[Opening EXTRACTED DATA section]
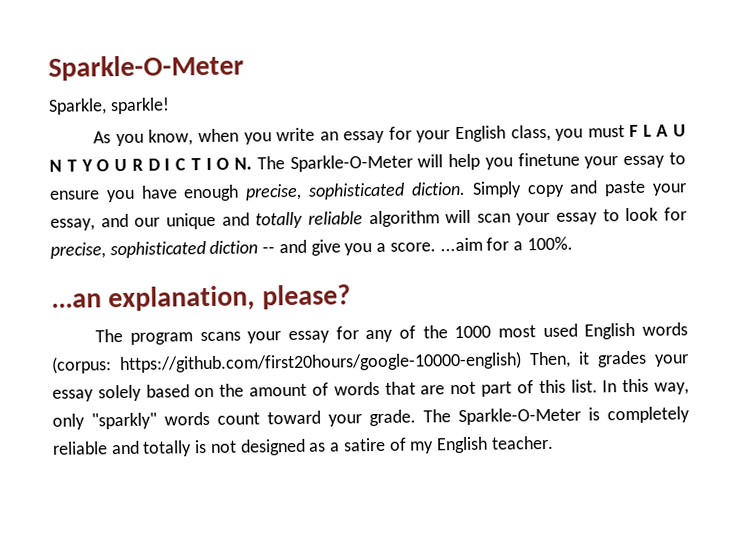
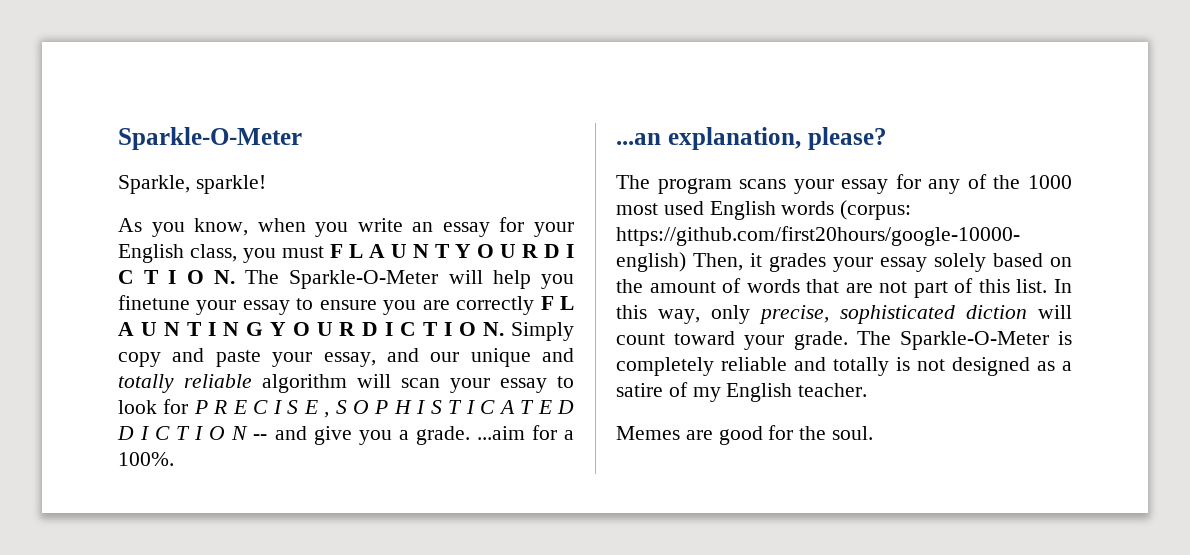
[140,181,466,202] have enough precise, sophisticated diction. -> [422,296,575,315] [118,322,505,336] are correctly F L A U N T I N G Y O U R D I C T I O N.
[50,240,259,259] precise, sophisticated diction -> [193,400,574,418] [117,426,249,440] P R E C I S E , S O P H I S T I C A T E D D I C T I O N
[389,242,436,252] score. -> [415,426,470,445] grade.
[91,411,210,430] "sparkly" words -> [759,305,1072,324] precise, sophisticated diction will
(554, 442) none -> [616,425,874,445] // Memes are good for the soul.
[Closing EXTRACTED DATA section]
WHAT NEEDS TO BE DONE: Set down every record above exactly as it stands, but skip the pictures.

ANSWER TO THIS PROBLEM:
[140,181,466,202] have enough precise, sophisticated diction. -> [422,296,575,315] [118,322,505,336] are correctly F L A U N T I N G Y O U R D I C T I O N.
[50,240,259,259] precise, sophisticated diction -> [193,400,574,418] [117,426,249,440] P R E C I S E , S O P H I S T I C A T E D D I C T I O N
[389,242,436,252] score. -> [415,426,470,445] grade.
[91,411,210,430] "sparkly" words -> [759,305,1072,324] precise, sophisticated diction will
(554, 442) none -> [616,425,874,445] // Memes are good for the soul.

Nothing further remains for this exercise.